For adults, most brown recluse spider bites can be treated at home. About 10% will cause ulcers or blisters that damage your skin so badly that you need a doctor’s care. See your doctor right away if you develop an ulcer or blister with a dark (blue, purple or black) center, if you are in extreme pain, have trouble breathing or get an infection at the site of the bite.

Hobo Spiders- the hobo spider was once  thought to be toxic but it"s venom is now considered non-toxic and their bites non-necrotizing (non-tissue destroying). Hobo spider bites are rare and tend to be mistaken for bites from other toxic species, such as brown recluse spiders.
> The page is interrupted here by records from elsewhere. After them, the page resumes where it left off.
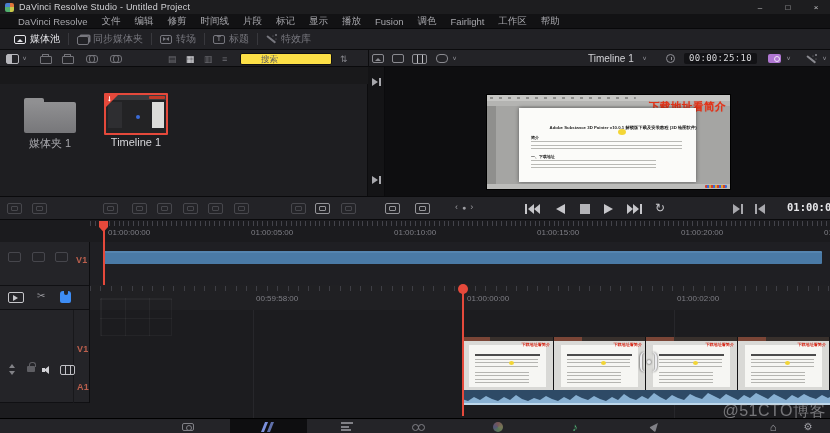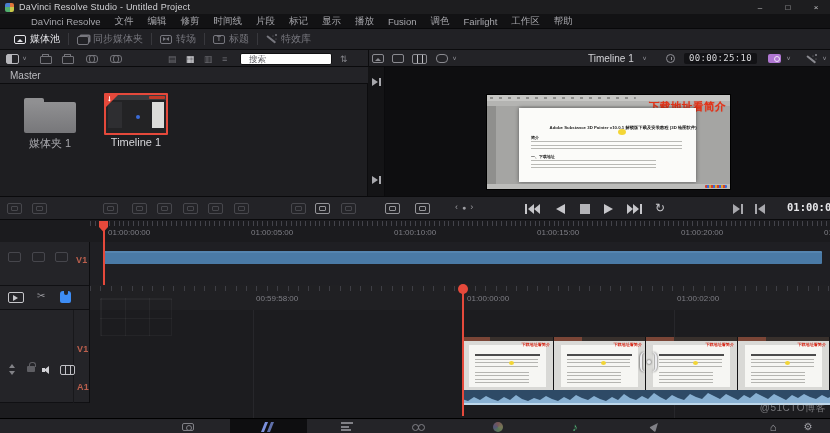--- a/index.html
+++ b/index.html
@@ -14,21 +14,21 @@
   
   #titlebar { left:0; top:0; width:830px; height:14px; background:#1d1d1f; display:flex; align-items:center; padding-left:5px; }
   #titlebar .t-title { font-size:9px; color:#d2d2d5; letter-spacing:.2px; }
   .tb-logo { width:9px; height:9px; border-radius:2px; overflow:hidden; display:grid; grid-template-columns:1fr 1fr; grid-template-rows:1fr 1fr; margin-right:5px; flex:none; }
   .tb-logo i:nth-child(1){background:#4a7fd0}.tb-logo i:nth-child(2){background:#e0763c}
   .tb-logo i:nth-child(3){background:#52b06e}.tb-logo i:nth-child(4){background:#c8c84a}
   #win-controls { margin-left:auto; display:flex; height:14px; }
   .winbtn { width:28px; height:14px; display:flex; align-items:center; justify-content:center; font-size:8px; color:#c2c2c5; }
 
   
-  #menubar { left:0; top:14px; width:830px; height:15px; background:#121214; display:flex; align-items:center; padding-left:24px; border-bottom:1px solid #08080a; }
+  #menubar { left:0; top:14px; width:830px; height:15px; background:#121214; display:flex; align-items:center; padding-left:11px; border-bottom:1px solid #08080a; }
   .menu-item { font-size:9.5px; color:#a6a6ab; padding:0 7px; white-space:nowrap; }
 
   
   #toolbar { left:0; top:29px; width:830px; height:21px; background:#212125; display:flex; align-items:center; border-bottom:1px solid #0b0b0d; }
   .tbtn { display:flex; align-items:center; gap:4px; padding:0 8px; font-size:10px; color:#77777e; white-space:nowrap; }
   .tbtn.active { color:#e3e3e7; }
   .vsep { width:1px; height:12px; background:#38383d; flex:none; }
   .ico-box { width:12px; height:9px; border:1px solid currentColor; border-radius:2px; position:relative; display:inline-block; flex:none; }
   .ico-box.img::after { content:""; position:absolute; left:2px; bottom:1px; border-left:3px solid transparent; border-right:3px solid transparent; border-bottom:3px solid currentColor; }
   .ico-dbl { box-shadow:2px -2px 0 -0.5px currentColor; margin-top:2px; }
@@ -64,21 +64,21 @@
   #subtoolbar .pane-sep { position:absolute; left:368px; top:0; width:1px; height:17px; background:#0c0c0e; }
   .sicon { position:absolute; top:3px; height:11px; display:flex; align-items:center; justify-content:center; color:#8e8e94; font-size:9px; }
   .chev { font-size:7px; color:#85858b; transform:scaleY(.8); }
   .panel-ico { width:13px; height:10px; border:1px solid #b7b7bc; border-radius:2px; position:relative; }
   .panel-ico::after { content:""; position:absolute; left:0; top:0; width:5px; height:8px; background:#b7b7bc; }
   .folder-ico { width:12px; height:8px; border:1px solid currentColor; border-radius:1px; position:relative; margin-top:2px; }
   .folder-ico::before { content:""; position:absolute; left:1px; top:-3px; width:5px; height:2px; border:1px solid currentColor; border-bottom:none; border-radius:1px 1px 0 0; }
   .chain-ico { width:12px; height:7px; position:relative; }
   .chain-ico::before, .chain-ico::after { content:""; position:absolute; top:0; width:7px; height:6px; border:1.5px solid currentColor; border-radius:3px; }
   .chain-ico::before { left:0; } .chain-ico::after { right:0; }
-  #mp-search { position:absolute; left:240px; top:2.5px; width:92px; height:12px; background:#ffffff; border:1px solid #101012; border-radius:2px; color:#67676d; font-size:8.5px; padding:0 8px; font-family:"Liberation Sans",sans-serif; outline:none; }
+  #mp-search { position:absolute; left:240px; top:2.5px; width:92px; height:12px; background:#fde047; border:1px solid #101012; border-radius:2px; color:#67676d; font-size:8.5px; padding:0 20px; font-family:"Liberation Sans",sans-serif; outline:none; }
   #mp-search::placeholder { color:#5c5c62; }
   .tc-chip { background:#121215; border-radius:2px; padding:1px 5px; font-family:"DejaVu Sans Mono",monospace; font-size:9px; color:#d8d8db; letter-spacing:.3px; }
   .clock-ico { width:9px; height:9px; border:1px solid #8e8e94; border-radius:50%; position:relative; }
   .clock-ico::after { content:""; position:absolute; left:3.5px; top:1.5px; width:1px; height:3px; background:#8e8e94; }
   .cam-ico { width:13px; height:9px; background:#b077d2; border-radius:2px; position:relative; }
   .cam-ico::after { content:""; position:absolute; right:1.5px; top:2px; width:4px; height:4px; border:1px solid #efe3f7; border-radius:50%; }
 
   
   #masterbar { left:0; top:67px; width:368px; height:17px; background:#232327; border-bottom:1px solid #0c0c0e; display:flex; align-items:center; padding-left:10px; }
   #masterbar span { font-size:10px; color:#bcbcc0; }
@@ -182,21 +182,21 @@
   .pg-edit { width:12px; height:9px; background:
       linear-gradient(#808086,#808086) 0 0/12px 2px no-repeat,
       linear-gradient(#808086,#808086) 0 3.5px/8px 2px no-repeat,
       linear-gradient(#808086,#808086) 0 7px/10px 2px no-repeat; }
   .pg-fusion { width:13px; height:9px; position:relative; }
   .pg-fusion::before,.pg-fusion::after { content:""; position:absolute; top:2px; width:5px; height:5px; border:1px solid #808086; border-radius:50%; }
   .pg-fusion::before { left:0; } .pg-fusion::after { right:0; }
   .pg-color { width:10px; height:10px; border-radius:50%; background:conic-gradient(#9a6a6a,#9a9a6a,#6a9a6a,#6a6a9a,#9a6a6a); opacity:.7; }
   .pg-deliver { width:0; height:0; border-left:4px solid transparent; border-right:4px solid transparent; border-bottom:9px solid #808086; border-radius:2px; transform:rotate(40deg); }
 
-  #watermark { position:absolute; right:4px; top:401px; font-size:10px; color:rgba(208,208,212,.5); letter-spacing:.5px; }
+  #watermark { position:absolute; right:4px; top:401px; font-size:16px; color:rgba(208,208,212,.5); letter-spacing:.5px; }
 
   .scissors-g { font-size:10px; color:#9a9a9f; }
   .lock-ico { width:8px; height:6px; background:#77777c; border-radius:1px; position:relative; margin-top:4px; opacity:.7; }
   .lock-ico::before { content:""; position:absolute; left:1.5px; top:-4px; width:5px; height:4px; border:1.2px solid #77777c; border-bottom:none; border-radius:3px 3px 0 0; }
   .spk-ico { width:13px; height:10px; position:relative; }
   .spk-ico::before { content:""; position:absolute; left:0; top:3px; width:3px; height:4px; background:#d2d2d6; }
   .spk-ico::after { content:""; position:absolute; left:2px; top:0.5px; border-top:4.5px solid transparent; border-bottom:4.5px solid transparent; border-right:5px solid #d2d2d6; }
   .updown-ico { width:9px; height:11px; position:relative; opacity:.8; }
   .updown-ico::before { content:""; position:absolute; left:1px; top:0; border-left:3.5px solid transparent; border-right:3.5px solid transparent; border-bottom:4px solid #9a9a9f; }
   .updown-ico::after { content:""; position:absolute; left:1px; bottom:0; border-left:3.5px solid transparent; border-right:3.5px solid transparent; border-top:4px solid #9a9a9f; }
@@ -315,23 +315,20 @@
     <span class="sicon" style="left:768px">
         <span class="cam-ico"></span>
       </span>
     <span class="sicon chev" style="left:786px">∨</span>
     <span class="sicon" style="left:806px;color:#8a8a90">
         <span class="ico-wand"></span>
       </span>
     <span class="sicon chev" style="left:822px">∨</span>
   </div>
 
-  <div id="masterbar" class="abs">
-    <span>Master</span>
-  </div>
   <div id="pool" class="abs">
     <div id="folder1">
       <span class="tab"></span>
       <span class="body"></span>
     </div>
     <span class="pool-item-label" style="left:14px;top:52px;width:72px">媒体夹 1</span>
     <div id="tl-item">
       <span class="thumb-top"></span>
       <span class="thumb-red"></span>
       <span class="thumb-left"></span>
Scorpions-The Arizona bark scorpion  is the only deadly scorpion present in the U.S. It can be found in the Southwestern U.S. especially widespread in most parts of Arizona. Small populations of this scorpion have also been observed in southeastern California and southern Utah. Here is some interesting information including how to prevent stings and what to do if you get stung.



Bears- Black and Grizzly

If you see a bear and it doesn't see you, quickly and quietly walk away. Don't run!

If the bear sees you:

  • Stay calm and avoid sudden movements.
  • Talk in a normal voice and move your arms slowly so it knows you are human.

If a bear charges you:

  • Stand your ground until it stops then back away. Bears normally charge as a bluff.
  • Don't run or try to climb a tree. They will be provoked to chase you.

If attacked:

Grizzly Bears-

  • Play dead. Grizzlies only attach if they feel threatened. If you present no threat, they will likely move on.
  • Lie face down on the ground covering the back of your neck.
  • Don't move and stay quiet.
  • Keep your legs apart and leave your backpack on.
  • Stay quiet and still for a while after the bear retreats. They often watch and will return if they see movement.



Black Bears-

  • Be loud,waive your arms and stand your ground.
  • Fight back using anything you have including bear spray if you have it.




I have to admit, doing the research for this page has helped ease most of my fears about being out in nature. A dangerous encounter really is very rare no matter what the news wants us to think.  Be aware of your surroundings and go out and enjoy nature!